Ormai un sole primaverile scalda la mia schiena di ricercatore. Alzo lo sguardo ed ecco apparire finalmente la punta scintillante di un forziere che rompe la morbida linea che separa il prato fiorito dal cielo azzurro. Sparisce la nube fumosa dell’incendio e ricomincio a camminare.
-”Comincerò dalle cinque W. Le voglio fare a fette! Ma poi anche le antiche griglie se ne accorgeranno!!”- Qualcosa dunque precede le cinque “W”.
In effetti nella prima riga di un articolo bisogna dare tutte le coordinate della notizia, ma allo stesso tempo catturare l’attenzione del lettore di modo che non cambi pagina e continui a leggere l’intero pezzo. Le cinque W hanno un’intenzione che si rivolge ad un immaginario lettore. Non un lettore qualunque ma, se le cose vanno bene, a tutti i lettori. A tuttigliimmaginarilettori.

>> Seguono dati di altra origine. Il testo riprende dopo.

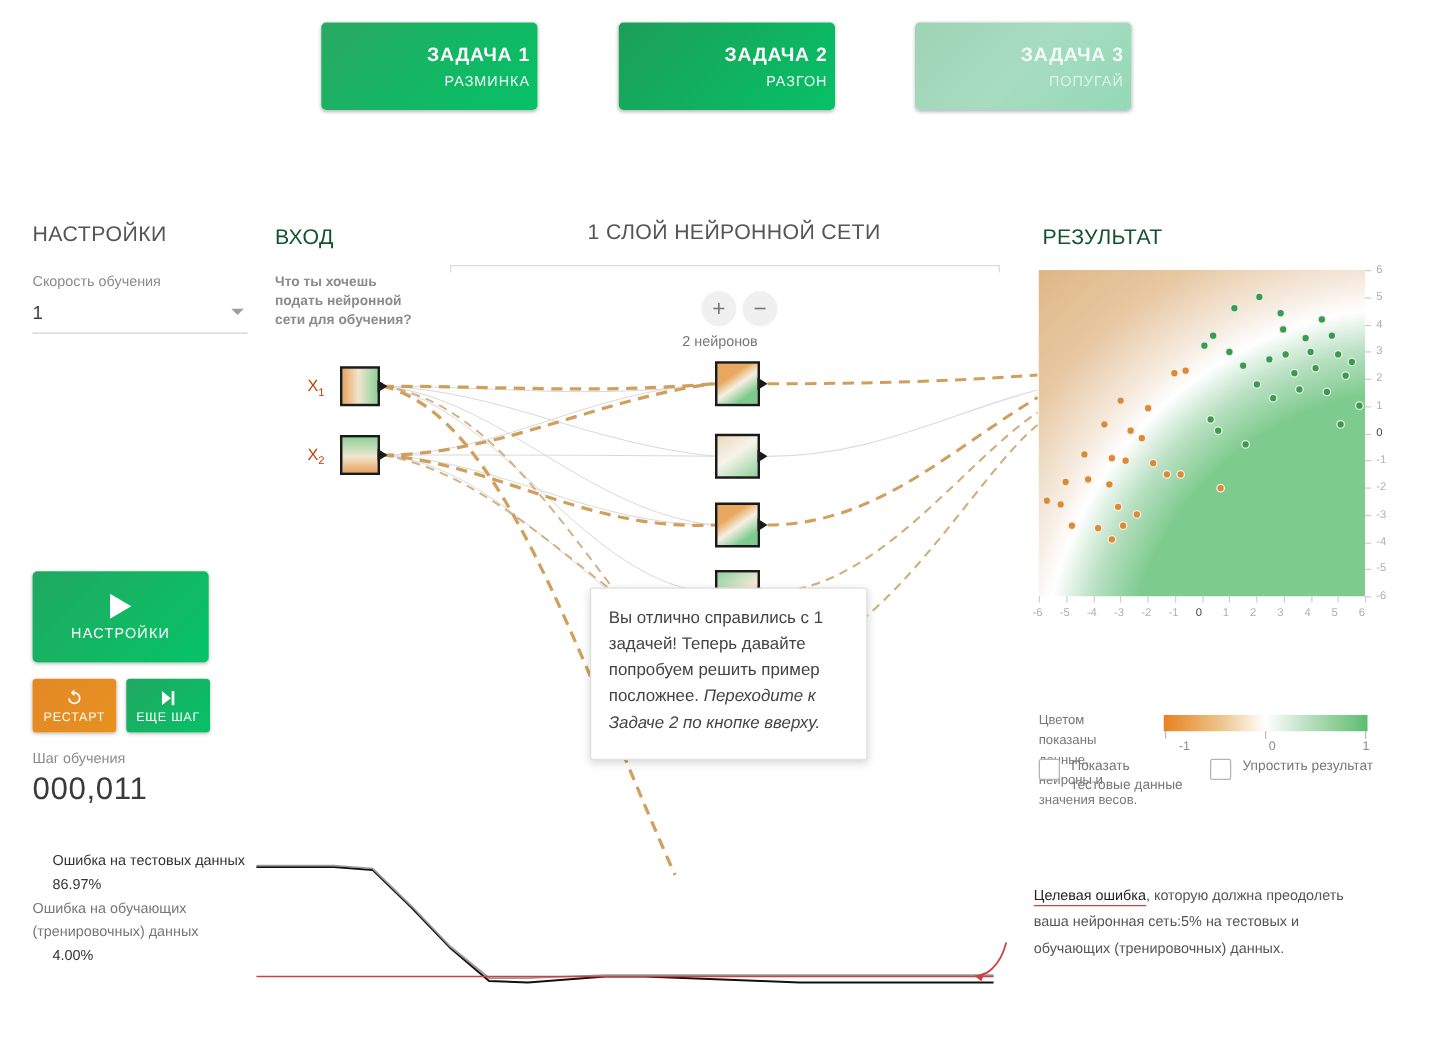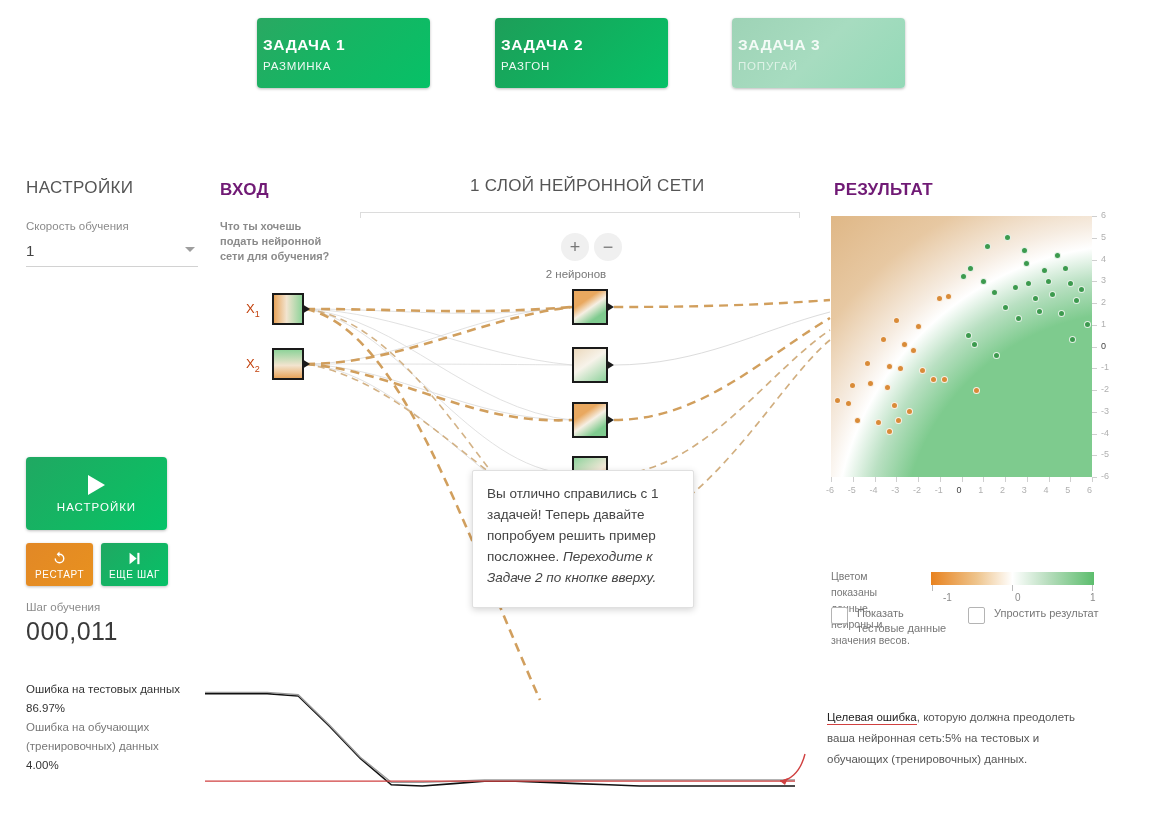"ЗАДАЧА 1" .task-btn { align-items: flex-start -> flex-end }
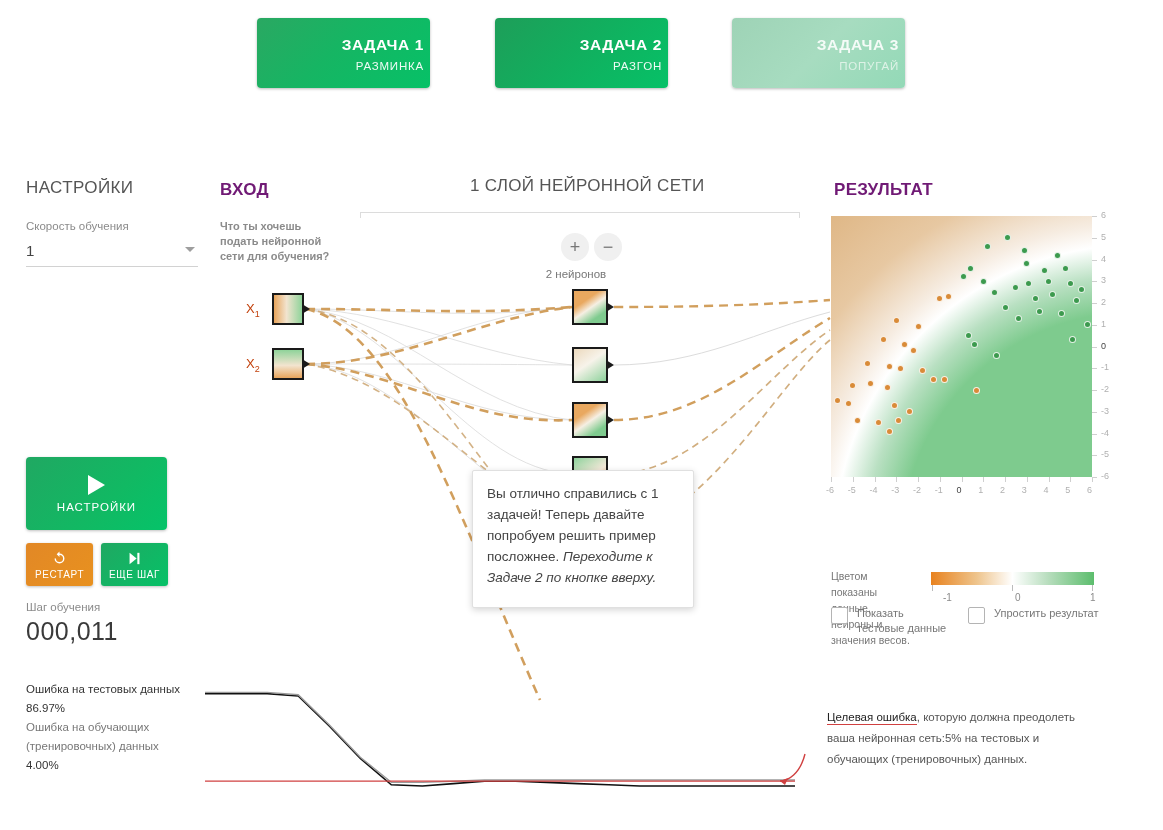"ВХОД" .col-head { color: #701a75 -> #14532d; font-weight: 700 -> 400 }
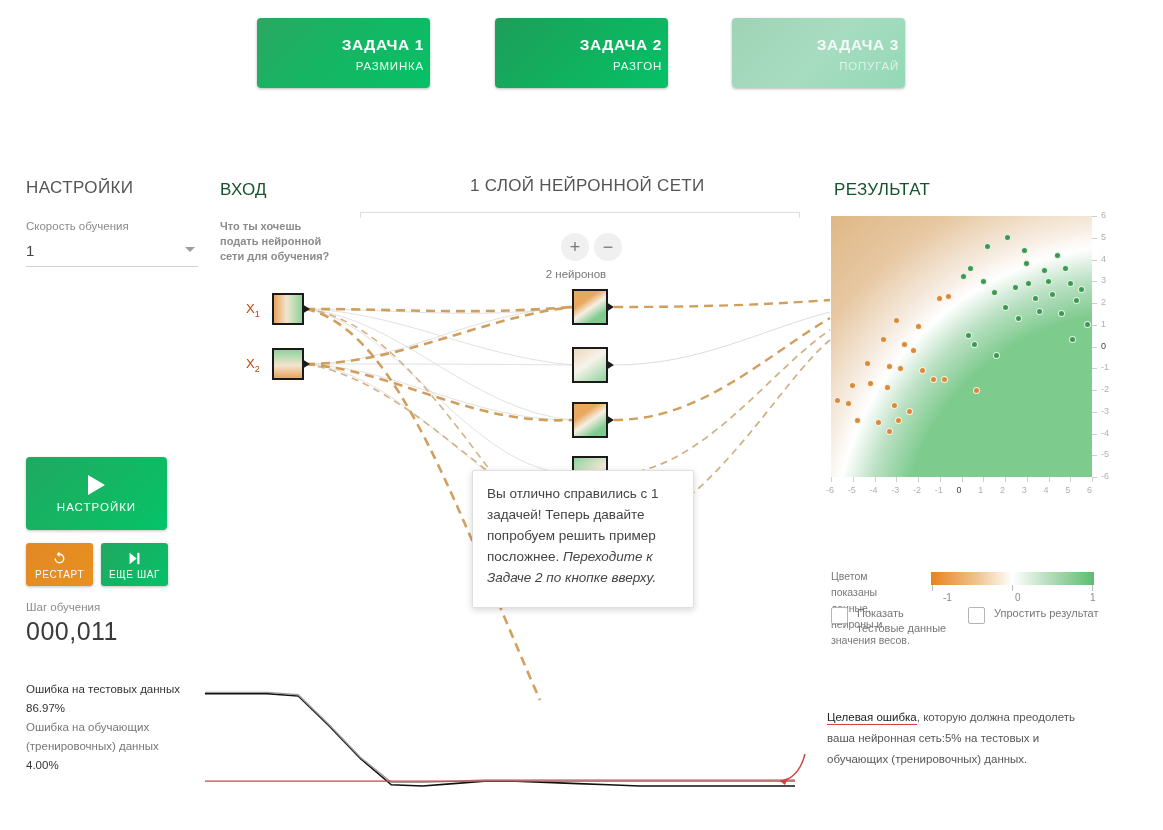"Ошибка на тестовых данных" #errors .val { margin-left: none -> 16px }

I giornali si sa hanno una resa, uno scarto. Un resto che è fatto da chi, seppur previsto, non ha comprato le “notizie”. È implicito qui il desiderio dell’Editore di non avere grosse “rese” e quello del direttore di un giornale di catturare l’attenzione di sempre più lettori. Anche dell’attenzione degli scarti. L’attenzione quindi non è sempre disponibile. Una notizia infatti può vendere oppure no, deve farsi leggere, deve far venire una certa voglia che spinga poi i lettori ad acquistarla. Ma ciò non basta. Se la voglia di leggerla non viene poi appagata è difficile che tutti ricomprino quel giornale. La bravura di un direttore di giornale sta nel catturare ed appagare tuttigliimmaginarilettori.
Far venire la voglia e farla passare. Si ha spesso la sensazione che le notizie non siano la cosa più importante. L’attenzione del lettore sì. Le cinque W assomigliano sempre più ad una fabbrica dove insieme alle notizie si producono i lettori.
-”Presto! È l’ora degli antichi”.
La prima fetta riguarda l’antichità della griglia. Una griglia che viene dal mondo antico ma che sembra attuale. Continua a parlare fino ai nostri giorni. La griglia che ho scelto è quella di SanTommaso, un sant’uomo, e forse avrei potuto scegliere qualche altra variante. Ma si sa, i santi ne sanno una più del diavolo.
Eccoci dunque di fronte al QuisQuidUbiQuibusAuxiliisCurQuomodoQuandoQuantum. Il santo Gral del nostro scritto. La panacea di tutti i mali. La vera ragione che mi ha spinto a trattenermi per tutto questo tempo sulla tastiera di un computer anziché su quella di un pianoforte. Ancora differenze. Il Griglioantico (così detto d’ora in poi per ovvie ragioni) non presuppone tuttigliimmaginarilettori. Non è fatto per le testate giornalistiche o per le case editrici, il suo scopo, così come abbiamo già detto per il campo religioso, era quello di indagare. Un metodo di indagine quindi che all’attenzione per il contenitore preferisce quella per il contenuto.
Un’ultima differenza che non si esaurisce la possibilità di trovarne delle altre: il Griglioantico non si pre-occupa del lettore. Non è fatto per incuriosire, né per suscitare voglie, è esso stesso il frutto di un voler sapere che interroga attraverso la parola. Anche l’azione di un credente. Dove le cinque w creano un dispositivo che si autoattribuisce che cosa vuole un lettore, il Griglio ci lascia scorgere la punta di un forziere.
-“E’ vuoto!” esclamo, dando ancora un’ultima occhiata alla mia mano che poggia sul bordo del baulescoperto.
Epilogo.
Spero con questo scritto, sicuramente parziale ed incompleto, di aver lasciato il sapore giusto che renda merito a quello che, perdonate la metafora, sono la fame e gli aromi del nostro lavoro. Una ricetta che immagino per voi incompleta e che tuttavia si inscrive in quel filone tanto caro alle nonne che quando gli chiedi -”Quanta farina ci vuole?”- rispondono con quel sorriso beffardo – “Quanta se ne raccoglie!”